2. Presence not presents-As parents we are faced with this mighty task of shaping the life of the child. Many falter on the way by replacing their love with presents rather than their presence. Teaching your children, helping them with homework, doing chores together, playing board games or a game of badminton on the street, going on vacations, cooking their favourite meal and doing fun activities with them is what they need. Your child needs to always feel that no matter what they can always count on their parents. They do not need a friend for they will find plenty of friends in their lifetime what they need is parental guidance. So be present for them as much as you can. If your current work profile is not allowing you to do so, time to rethink your priority, maybe cut back on the working hours and focus on the most important job you as a parent have. After all your child will not remain young forever. Remember your presence is very important for the mental health of the child.

3. Play therapy- a lot of board games and puzzles for young children actually trains them subconsciously in problem solving. Similarly playing games both board games and field games teaches a child to experience success and work in a team, to face failures and defeat. Such coping skills are very essential for a child to face the reality of the world. So do encourage your child to play with other children in your neighbourhood everyday rather than go attend extra classes.

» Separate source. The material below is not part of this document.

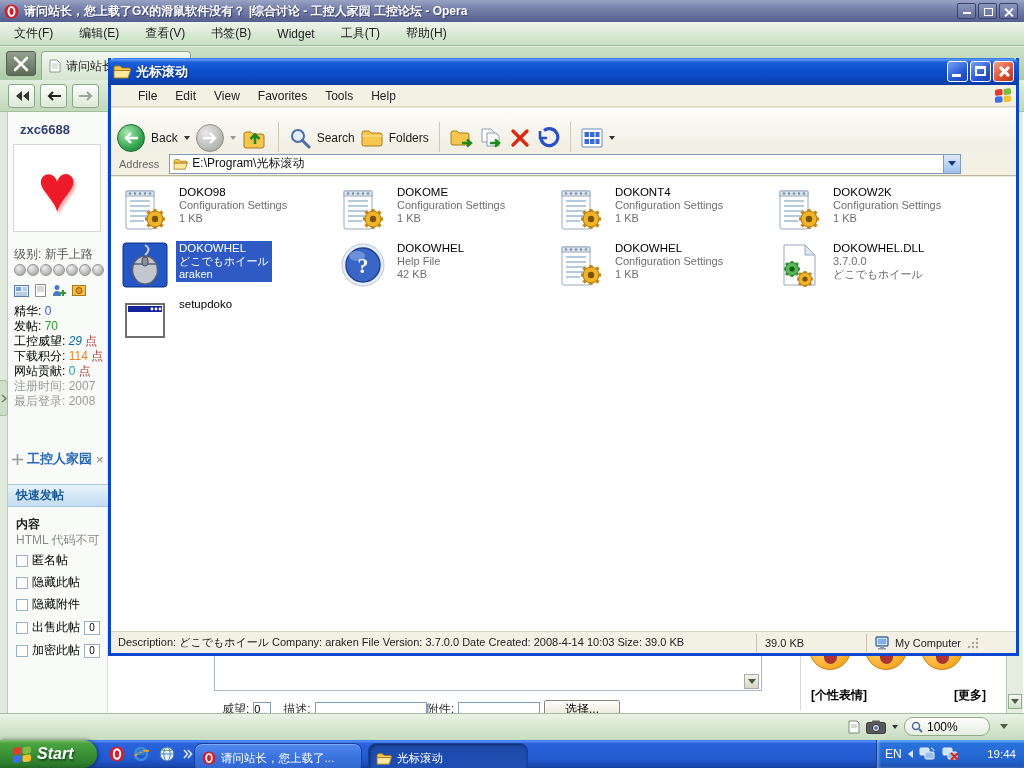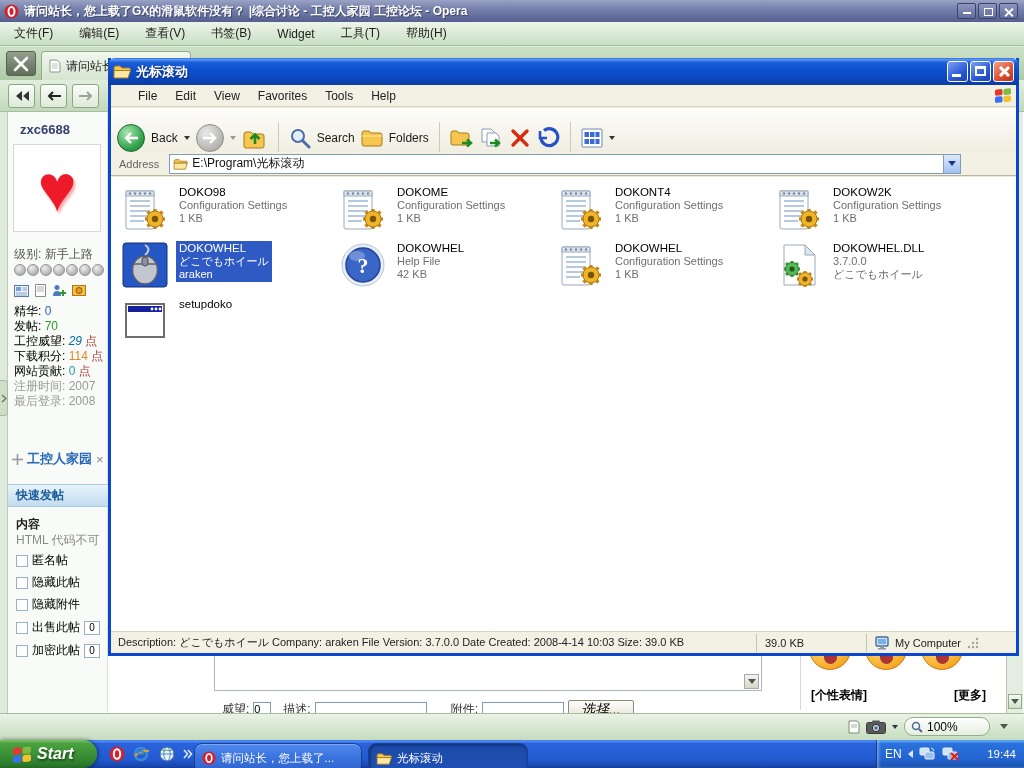"附件:" span.rf-label { margin-left: 24px -> none }
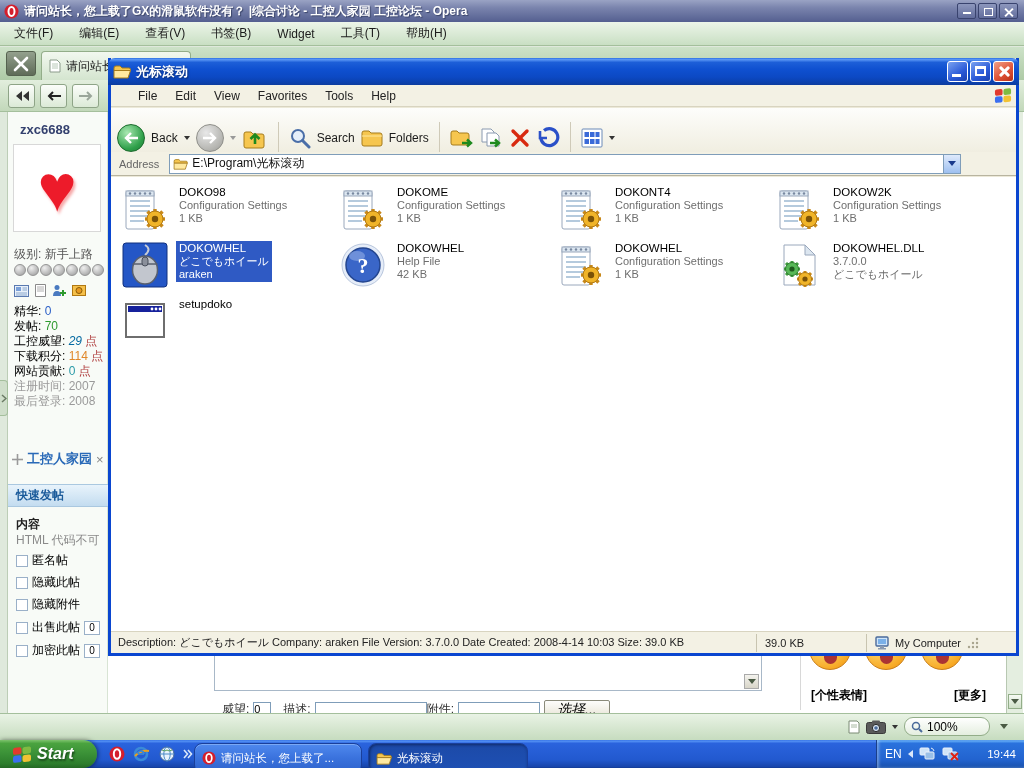"选择..." .choose-btn { font-size: 14px -> 12px; font-style: italic -> none; padding: 0 12px -> 0 20px }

4. Let them fight their battles- when your child runs up to you complaining about their friends and how they are bullied, what do you do? Do you go and complain immediately to the teacher or create a fuss at school. As parents it’s very normal for our maternal instincts to kick in and protect them. But sometimes it’s fine to ‘unparent’ them and let the child fight some of their battles themselves. Let them come up with their innovative solutions to their problems but always be there when it gets beyond them.

Conclusion remarks

‘When the going gets tough the tough get going’- used to be one of my favourite songs growing up. The lyrics spoke about how when tough times hit us the stronger ones amongst us will get up no matter what and keep going. The strongest amongst us are those who have a strong cushion to fall back on. Let us as parents be that cushion to break the fall of our children and give them that confidence to get back right up.

The talk about mental health problems especially depression, substance abuse, anxiety and suicide should be done with children even as young as 7 itself. Age appropriate conversations should be encouraged and timely help can save many children from this serious tragedy and prevent any parents worst nightmare from becoming a reality.